ASSIGNMENT |
Please copy each line from the entries that contains the string "span".

PROVIDED MATERIAL |
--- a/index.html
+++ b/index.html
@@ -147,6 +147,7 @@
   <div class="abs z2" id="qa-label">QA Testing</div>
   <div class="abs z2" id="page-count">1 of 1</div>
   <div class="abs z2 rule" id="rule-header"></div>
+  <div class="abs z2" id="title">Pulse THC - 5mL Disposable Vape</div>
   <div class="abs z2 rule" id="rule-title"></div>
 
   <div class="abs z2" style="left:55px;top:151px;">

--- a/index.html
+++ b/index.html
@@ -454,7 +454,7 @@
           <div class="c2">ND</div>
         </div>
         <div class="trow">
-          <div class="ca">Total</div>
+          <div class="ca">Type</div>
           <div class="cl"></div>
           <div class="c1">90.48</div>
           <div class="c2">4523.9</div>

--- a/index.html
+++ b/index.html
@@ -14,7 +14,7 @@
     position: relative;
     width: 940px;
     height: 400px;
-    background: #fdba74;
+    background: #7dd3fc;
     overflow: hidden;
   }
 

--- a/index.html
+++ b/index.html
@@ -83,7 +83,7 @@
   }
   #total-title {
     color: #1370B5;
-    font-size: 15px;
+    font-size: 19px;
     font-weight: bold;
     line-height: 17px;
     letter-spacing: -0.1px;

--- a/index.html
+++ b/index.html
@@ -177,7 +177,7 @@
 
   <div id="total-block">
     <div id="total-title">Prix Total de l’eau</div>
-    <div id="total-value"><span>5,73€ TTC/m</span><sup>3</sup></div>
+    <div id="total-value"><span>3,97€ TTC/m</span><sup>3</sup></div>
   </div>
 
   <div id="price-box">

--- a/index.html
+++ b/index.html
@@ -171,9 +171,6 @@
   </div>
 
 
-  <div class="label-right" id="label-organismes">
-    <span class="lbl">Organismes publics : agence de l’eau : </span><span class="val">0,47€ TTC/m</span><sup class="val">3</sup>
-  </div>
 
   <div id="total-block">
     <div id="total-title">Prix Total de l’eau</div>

OUTPUT OF THE EXERCISE |
-    <div id="total-value"><span>5,73€ TTC/m</span><sup>3</sup></div>
+    <div id="total-value"><span>3,97€ TTC/m</span><sup>3</sup></div>
-    <span class="lbl">Organismes publics : agence de l’eau : </span><span class="val">0,47€ TTC/m</span><sup class="val">3</sup>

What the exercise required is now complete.